Task objective — How many lines in the entries below include the string "background"? Answer with the number only.

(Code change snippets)
━━━

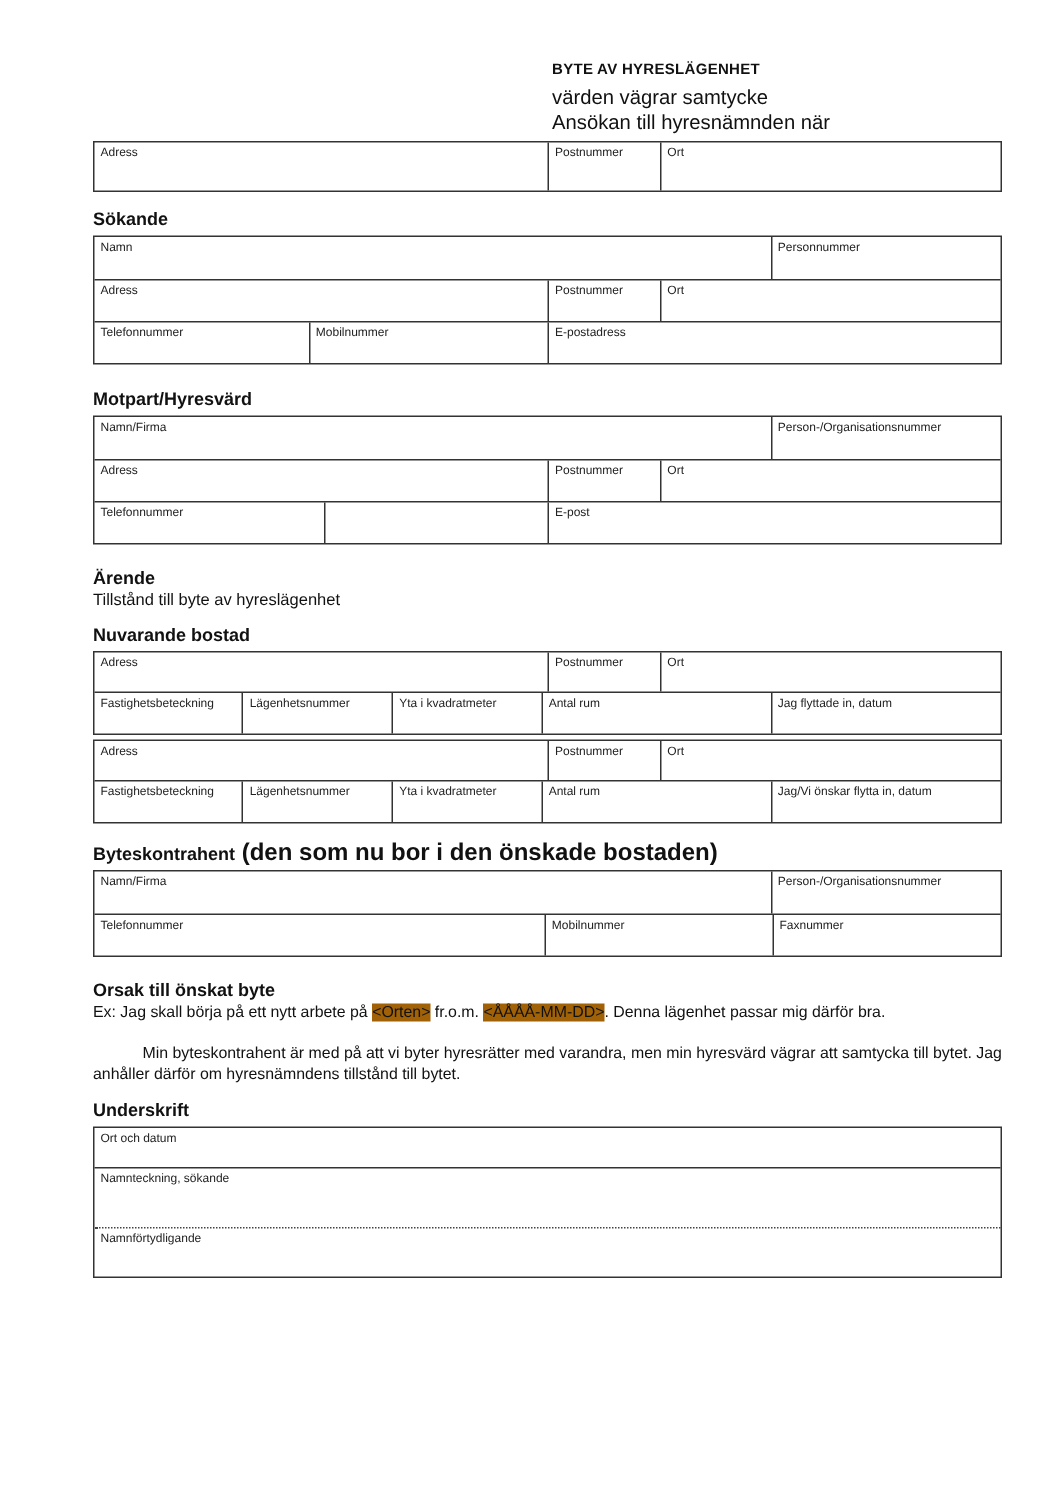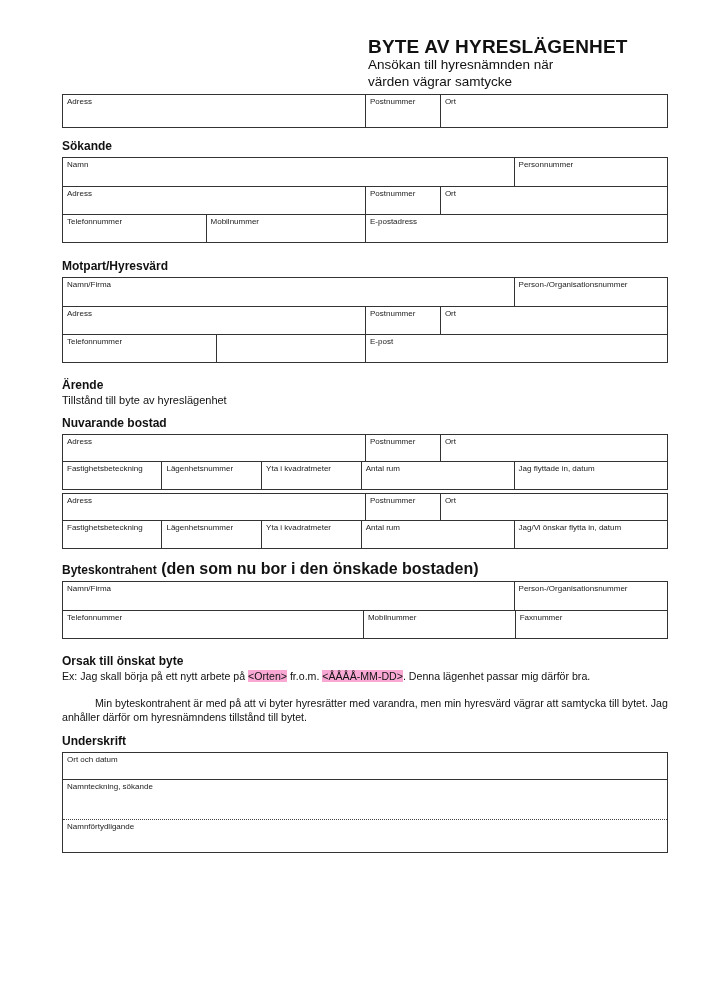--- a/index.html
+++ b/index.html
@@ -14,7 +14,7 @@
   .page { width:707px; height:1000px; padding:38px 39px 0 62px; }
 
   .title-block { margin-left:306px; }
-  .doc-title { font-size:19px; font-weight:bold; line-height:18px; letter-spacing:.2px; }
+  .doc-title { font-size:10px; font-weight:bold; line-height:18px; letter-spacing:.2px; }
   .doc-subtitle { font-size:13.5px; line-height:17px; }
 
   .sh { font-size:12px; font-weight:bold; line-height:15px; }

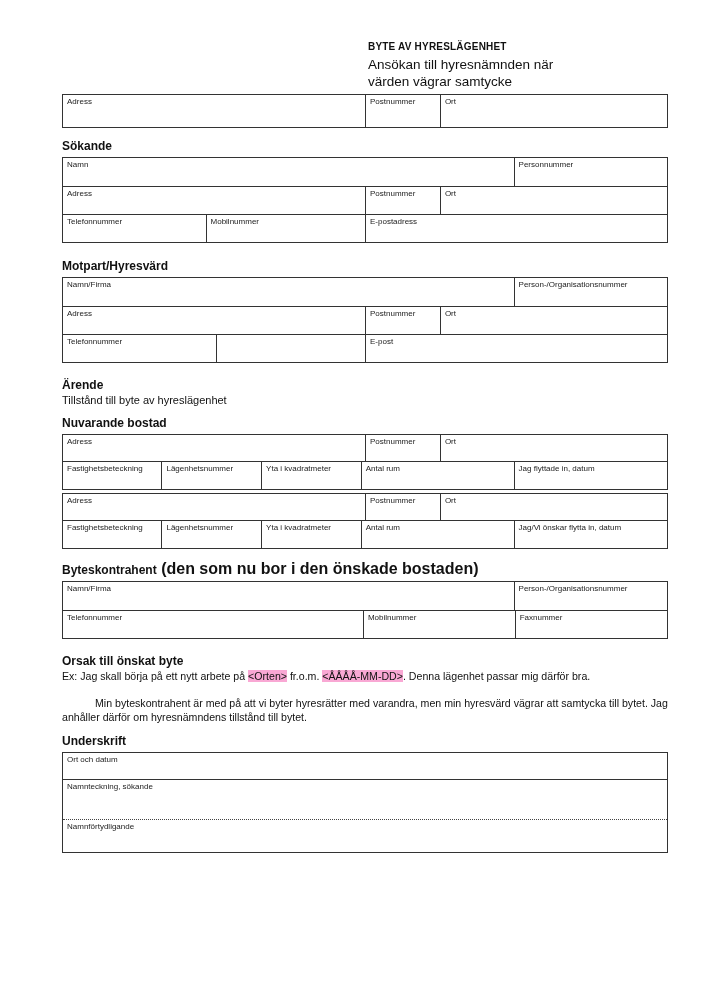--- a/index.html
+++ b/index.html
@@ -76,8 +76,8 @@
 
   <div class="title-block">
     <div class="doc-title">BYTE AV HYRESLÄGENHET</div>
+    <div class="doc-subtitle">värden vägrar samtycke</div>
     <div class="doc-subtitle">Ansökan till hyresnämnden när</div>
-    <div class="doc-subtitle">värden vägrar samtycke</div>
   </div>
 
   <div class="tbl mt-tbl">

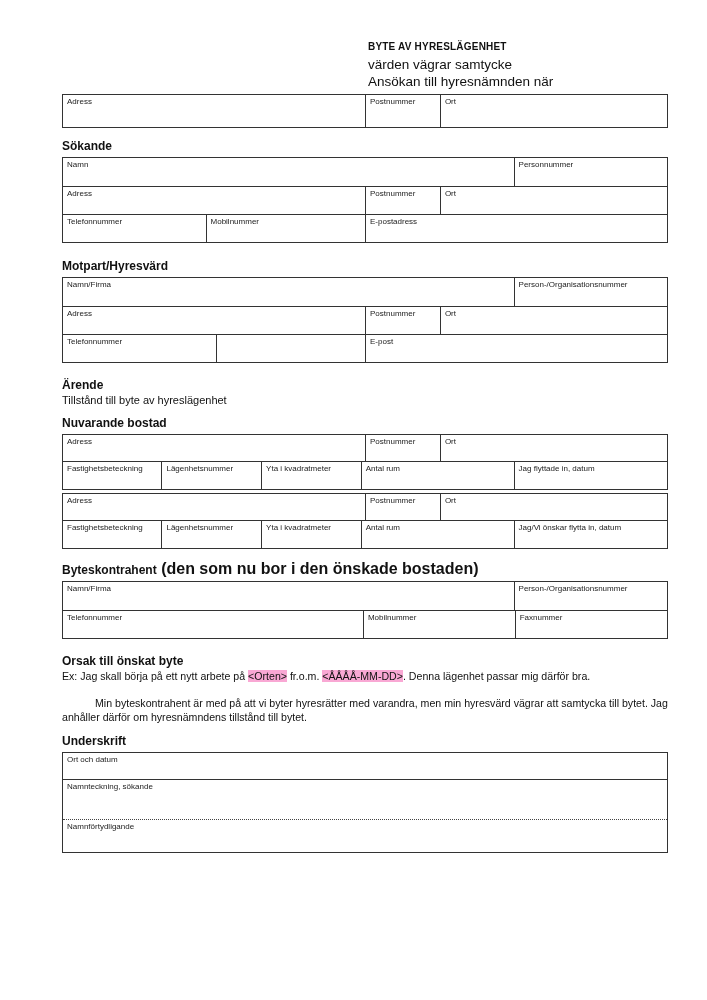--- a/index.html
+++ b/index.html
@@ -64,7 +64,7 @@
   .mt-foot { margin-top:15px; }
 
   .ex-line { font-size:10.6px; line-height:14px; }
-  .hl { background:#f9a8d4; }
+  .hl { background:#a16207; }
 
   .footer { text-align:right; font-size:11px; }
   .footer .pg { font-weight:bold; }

━━━

Task solution — 2